In this way the people manage to conceal what little diversity there is. They do so so well that they become positively anxious about diversity, if it ever crops up. A small society is an intimate one. Big Neighbour is always watching you. Keep him happy. Conform. Socially it is not advisable to get out of line or demonstrate any pretension, even were this possible in a society where money buys only a bigger car and a swimming pool, not a different accent, a uniform or an indefinable thing called ‘style’. Pretension is, in any case, difficult where everyone knows you; ‘he may be Director of the Reserve Bank, but I remember him picking his nose on the way to school’. For the same reason it is impossible for them to have any folk heroes. Americans may revere Washington and Britons venerate Churchill. New Zealanders would be too obsessed by the fact that the one fiddled his expenses and the other drank too much to respect their achievement. So the Monarch has to live overseas. Kiwis have tried to establish local substitutes; people in Timaru used to defer to a man they believed to be an illegitimate son of Edward VII; people in Stewart Island to an alleged granddaughter of Bonnie Prince Charlie. Both places soon restored their allegiance to the House of Windsor. If they in turn ever implemented the threat of more frequent royal visits, the Kiwis would transfer again—to Emperor Hirohito.

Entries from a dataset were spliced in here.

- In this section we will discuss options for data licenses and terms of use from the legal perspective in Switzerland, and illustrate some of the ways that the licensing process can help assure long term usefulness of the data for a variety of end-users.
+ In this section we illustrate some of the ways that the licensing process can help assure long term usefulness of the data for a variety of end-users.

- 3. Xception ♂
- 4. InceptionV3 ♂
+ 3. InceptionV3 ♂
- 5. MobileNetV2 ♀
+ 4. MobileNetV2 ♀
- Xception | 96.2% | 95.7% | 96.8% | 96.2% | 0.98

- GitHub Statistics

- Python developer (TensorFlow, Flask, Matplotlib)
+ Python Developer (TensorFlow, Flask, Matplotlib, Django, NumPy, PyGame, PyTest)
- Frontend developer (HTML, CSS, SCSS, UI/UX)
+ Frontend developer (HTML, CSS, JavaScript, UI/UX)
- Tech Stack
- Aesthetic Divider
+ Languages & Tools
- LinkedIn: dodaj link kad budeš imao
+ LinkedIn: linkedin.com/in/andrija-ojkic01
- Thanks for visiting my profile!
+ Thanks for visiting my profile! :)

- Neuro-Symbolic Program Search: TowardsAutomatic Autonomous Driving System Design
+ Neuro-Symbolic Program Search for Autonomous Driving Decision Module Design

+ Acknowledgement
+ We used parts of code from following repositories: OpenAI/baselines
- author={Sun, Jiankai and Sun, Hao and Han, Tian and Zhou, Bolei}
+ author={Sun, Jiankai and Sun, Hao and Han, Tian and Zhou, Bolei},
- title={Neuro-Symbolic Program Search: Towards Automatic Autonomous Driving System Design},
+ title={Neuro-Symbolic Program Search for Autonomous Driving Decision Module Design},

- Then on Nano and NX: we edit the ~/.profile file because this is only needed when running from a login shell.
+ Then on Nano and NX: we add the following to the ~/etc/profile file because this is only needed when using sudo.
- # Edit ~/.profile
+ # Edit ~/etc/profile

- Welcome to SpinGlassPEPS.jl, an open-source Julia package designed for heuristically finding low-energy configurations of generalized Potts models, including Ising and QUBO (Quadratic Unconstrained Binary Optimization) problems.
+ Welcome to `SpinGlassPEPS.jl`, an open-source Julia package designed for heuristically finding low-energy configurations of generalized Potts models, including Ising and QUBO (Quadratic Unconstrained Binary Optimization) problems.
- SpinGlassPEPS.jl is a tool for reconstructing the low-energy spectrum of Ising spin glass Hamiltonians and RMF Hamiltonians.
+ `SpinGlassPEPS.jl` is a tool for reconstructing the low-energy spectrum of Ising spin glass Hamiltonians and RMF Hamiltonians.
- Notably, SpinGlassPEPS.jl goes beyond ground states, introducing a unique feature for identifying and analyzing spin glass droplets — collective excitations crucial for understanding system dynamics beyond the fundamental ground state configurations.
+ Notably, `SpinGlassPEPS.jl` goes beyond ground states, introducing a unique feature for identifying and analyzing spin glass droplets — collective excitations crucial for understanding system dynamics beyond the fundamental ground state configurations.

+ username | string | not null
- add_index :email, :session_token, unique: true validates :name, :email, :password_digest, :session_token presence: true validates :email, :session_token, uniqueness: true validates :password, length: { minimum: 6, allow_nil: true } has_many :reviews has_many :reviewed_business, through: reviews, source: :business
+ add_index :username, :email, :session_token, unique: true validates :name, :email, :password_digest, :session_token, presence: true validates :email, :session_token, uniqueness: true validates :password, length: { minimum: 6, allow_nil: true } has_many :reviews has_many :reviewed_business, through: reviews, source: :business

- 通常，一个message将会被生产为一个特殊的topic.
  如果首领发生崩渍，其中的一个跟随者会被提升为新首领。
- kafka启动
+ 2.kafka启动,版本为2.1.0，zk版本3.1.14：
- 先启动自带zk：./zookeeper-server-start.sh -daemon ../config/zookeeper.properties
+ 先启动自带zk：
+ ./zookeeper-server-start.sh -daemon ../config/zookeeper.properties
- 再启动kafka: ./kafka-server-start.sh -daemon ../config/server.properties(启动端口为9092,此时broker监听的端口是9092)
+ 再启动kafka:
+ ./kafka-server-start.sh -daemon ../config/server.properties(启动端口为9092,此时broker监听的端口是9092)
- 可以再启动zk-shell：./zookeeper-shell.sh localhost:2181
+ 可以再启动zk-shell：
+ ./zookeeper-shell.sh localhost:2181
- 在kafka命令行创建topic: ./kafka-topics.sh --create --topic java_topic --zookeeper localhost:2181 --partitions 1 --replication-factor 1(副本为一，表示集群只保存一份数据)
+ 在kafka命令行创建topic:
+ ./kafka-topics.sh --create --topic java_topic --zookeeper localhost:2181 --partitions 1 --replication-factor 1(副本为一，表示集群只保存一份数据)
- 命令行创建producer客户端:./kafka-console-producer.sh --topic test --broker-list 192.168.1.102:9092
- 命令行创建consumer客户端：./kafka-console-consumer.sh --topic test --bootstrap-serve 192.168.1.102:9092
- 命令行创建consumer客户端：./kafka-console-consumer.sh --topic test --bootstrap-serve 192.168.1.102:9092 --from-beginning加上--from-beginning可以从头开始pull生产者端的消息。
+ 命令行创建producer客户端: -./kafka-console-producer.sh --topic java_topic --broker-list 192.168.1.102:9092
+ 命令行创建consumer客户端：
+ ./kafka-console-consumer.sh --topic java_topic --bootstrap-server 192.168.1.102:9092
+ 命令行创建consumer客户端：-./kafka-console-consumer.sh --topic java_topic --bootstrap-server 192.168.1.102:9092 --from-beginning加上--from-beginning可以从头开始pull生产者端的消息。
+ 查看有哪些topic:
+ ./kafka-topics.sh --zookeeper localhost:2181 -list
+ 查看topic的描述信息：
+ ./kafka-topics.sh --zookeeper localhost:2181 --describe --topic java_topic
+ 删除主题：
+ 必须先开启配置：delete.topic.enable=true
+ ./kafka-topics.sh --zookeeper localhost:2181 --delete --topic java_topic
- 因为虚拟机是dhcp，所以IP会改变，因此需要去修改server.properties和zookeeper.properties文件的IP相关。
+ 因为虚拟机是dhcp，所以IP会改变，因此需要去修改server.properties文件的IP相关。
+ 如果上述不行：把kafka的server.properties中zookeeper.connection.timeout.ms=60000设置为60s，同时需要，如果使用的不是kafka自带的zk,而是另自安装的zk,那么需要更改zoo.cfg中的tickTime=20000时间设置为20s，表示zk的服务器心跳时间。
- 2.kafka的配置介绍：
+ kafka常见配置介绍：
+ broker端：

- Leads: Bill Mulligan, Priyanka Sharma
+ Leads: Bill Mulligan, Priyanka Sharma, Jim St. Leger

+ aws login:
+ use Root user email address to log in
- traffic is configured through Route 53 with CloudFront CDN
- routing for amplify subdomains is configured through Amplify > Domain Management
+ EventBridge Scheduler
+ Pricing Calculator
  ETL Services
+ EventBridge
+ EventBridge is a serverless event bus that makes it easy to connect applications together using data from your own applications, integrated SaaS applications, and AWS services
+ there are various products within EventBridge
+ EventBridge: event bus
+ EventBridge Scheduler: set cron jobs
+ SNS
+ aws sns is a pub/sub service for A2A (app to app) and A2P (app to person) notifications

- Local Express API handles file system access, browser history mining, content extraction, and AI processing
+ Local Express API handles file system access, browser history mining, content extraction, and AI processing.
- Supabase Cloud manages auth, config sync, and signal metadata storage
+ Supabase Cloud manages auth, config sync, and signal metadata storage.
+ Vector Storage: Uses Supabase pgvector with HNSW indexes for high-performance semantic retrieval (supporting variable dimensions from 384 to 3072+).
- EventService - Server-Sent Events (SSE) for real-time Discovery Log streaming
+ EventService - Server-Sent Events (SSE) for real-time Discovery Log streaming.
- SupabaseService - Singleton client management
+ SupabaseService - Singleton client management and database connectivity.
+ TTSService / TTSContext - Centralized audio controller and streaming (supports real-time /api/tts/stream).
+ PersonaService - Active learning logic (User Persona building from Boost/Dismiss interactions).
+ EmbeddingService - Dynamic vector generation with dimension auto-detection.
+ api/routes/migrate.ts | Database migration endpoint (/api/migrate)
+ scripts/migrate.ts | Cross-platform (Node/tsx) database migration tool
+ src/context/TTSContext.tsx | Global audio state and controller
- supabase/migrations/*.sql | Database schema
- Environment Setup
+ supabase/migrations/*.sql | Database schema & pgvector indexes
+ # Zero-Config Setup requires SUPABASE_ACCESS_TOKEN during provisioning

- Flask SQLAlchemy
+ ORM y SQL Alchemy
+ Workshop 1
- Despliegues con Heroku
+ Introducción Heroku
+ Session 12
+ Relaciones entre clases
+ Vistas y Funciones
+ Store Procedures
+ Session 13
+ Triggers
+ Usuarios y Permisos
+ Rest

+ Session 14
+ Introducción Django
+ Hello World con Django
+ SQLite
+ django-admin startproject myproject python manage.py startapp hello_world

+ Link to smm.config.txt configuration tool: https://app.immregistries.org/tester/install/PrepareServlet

In a small country everyone knows if feet of clay exist. If they don’t New Zealanders will invent them. Kiwis have a deep egalitarian drive, summed up in the law ‘Thou shalt not get up thyself’. This is a difficult feat anatomically but one we see going on all the time, and anyone suspected of it faces severe retribution. In Britain the mail of people exposed on television consists of pleas for help, sexual advances and requests to be cured of the King’s Evil. Mine in New Zealand was small and more likely to consist of anonymous vituperation, accusations of communist or fascist leanings (depending on what day of the week it was), and suggestions to return to Britain. Baron Charles Philip Hippolytus de Thierry, self-styled ‘Sovereign Chief of New Zealand’, ended his sovereignty giving piano lessons in Auckland. Rumour has it that one of New Zealand’s baronets used to serve behind a bar, where patrons were invited to ‘Drink Bellamy’s Beer, Served by a Peer’.